Special Report: Wounds That Never Heal
Their numbers are small, but they are among a group of people who have sacrificed the most.
They are mothers whose children have died in service to our country.
“Upon a grateful nation, we are sorry to inform you…”
“I lived in Fountain, Michigan. I drove 27 miles, I worked in Ludington. I drove 27 miles home for two soldiers to come and knock on the door to tell me that my son was deceased,” she said.
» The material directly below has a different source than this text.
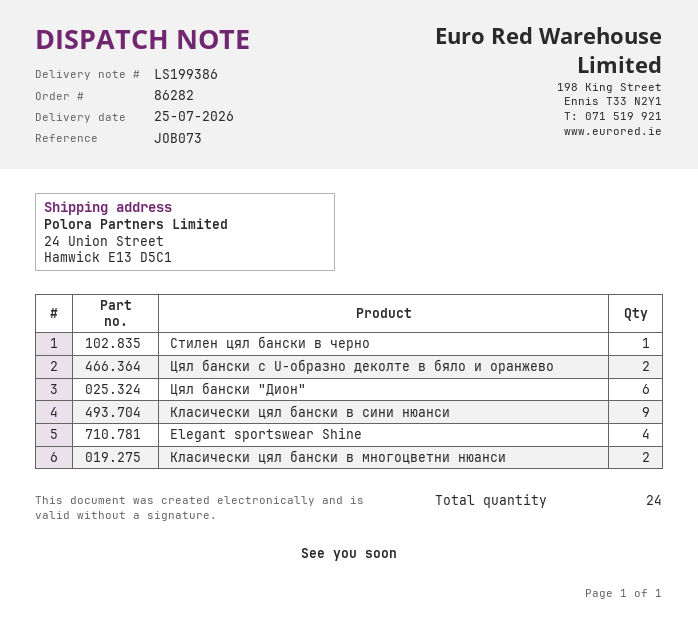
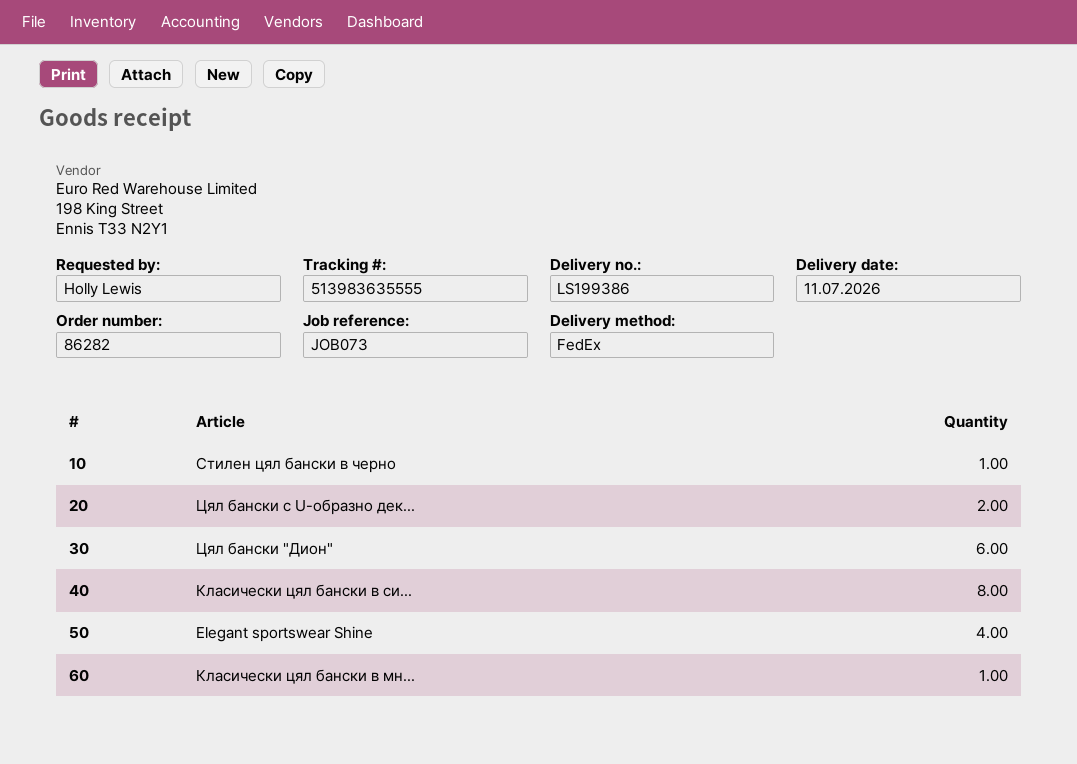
delivery date: 2026-07-25 -> 2026-07-11
Класически цял бански в сини нюанси: 9 -> 8
Класически цял бански в многоцветни нюанси: 2 -> 1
Starla’s son, Army Specialist Joseph Lancour, 21, was killed in Afghanistan on November 10, 2007.
The Ludington High school Graduate was on a mission with his group to check on a village.
They were ambushed on their way back to base.
Starla knew Joe went on a mission on November 6 and he said he’d call in three days. He didn’t call on November 9.
She went to work on November 10 and then there was a call from home. She rushed there only to get the heart wrenching news. “You really don’t think. There’s just a numbness that fills your whole body. For a couple years after losing him, I had nowhere to turn. I had a support group of family and friends.”
Starla longed to talk to others who understood what she was going through, despite well-meaning sympathy from others. “I got tired of being hugged. I got tired of hearing ‘oh I’m so sorry for your loss,'” she said.
That experience was her inspiration for starting an organization in Traverse City, Called Blue to Gold Star Moms. “There isn’t and wasn’t a lot of things for the Gold Star families.” Starla said.
Blue Star moms are mothers who have children actively serving in the military and gold star moms are those who have children who have died in that service. The blue to gold star members gather to bond and share their experiences. “I’m embracing other moms that are going through the emotions, the frustration, the anger. When they cry, I can cry with them and I understand their tears.”
One of the group’s members is Kathy Moyer. Her son Matthew served in Iraq in 2006 and 2007. The Traverse City West graduate was blown off a roof by a rocket-propelled grenade. “He had a broken back, he had a brain injury and he suffered from PTSD,” said Kathy.
Matthew would spend the next five years in recovery. Kathy said he was on 13 different medications and died of a morphine overdose in January 2012. “They had two different doctors giving him medication and they changed medication and one of the doctors didn’t know they had changed his medication. The medications didn’t work well together and his heart just gave out.”
Now Kathy looks for comfort and support for her grief with the Blue to Gold Star moms. “They’re just there for a shoulder to cry on or to give you a hug when you need one,” she said.
According to Starla, there are more than 130 Gold Star families in Northern Michigan, “We want them to know that there’s a connection, that if they need something, that they need someone to lean on, we’re here for them.”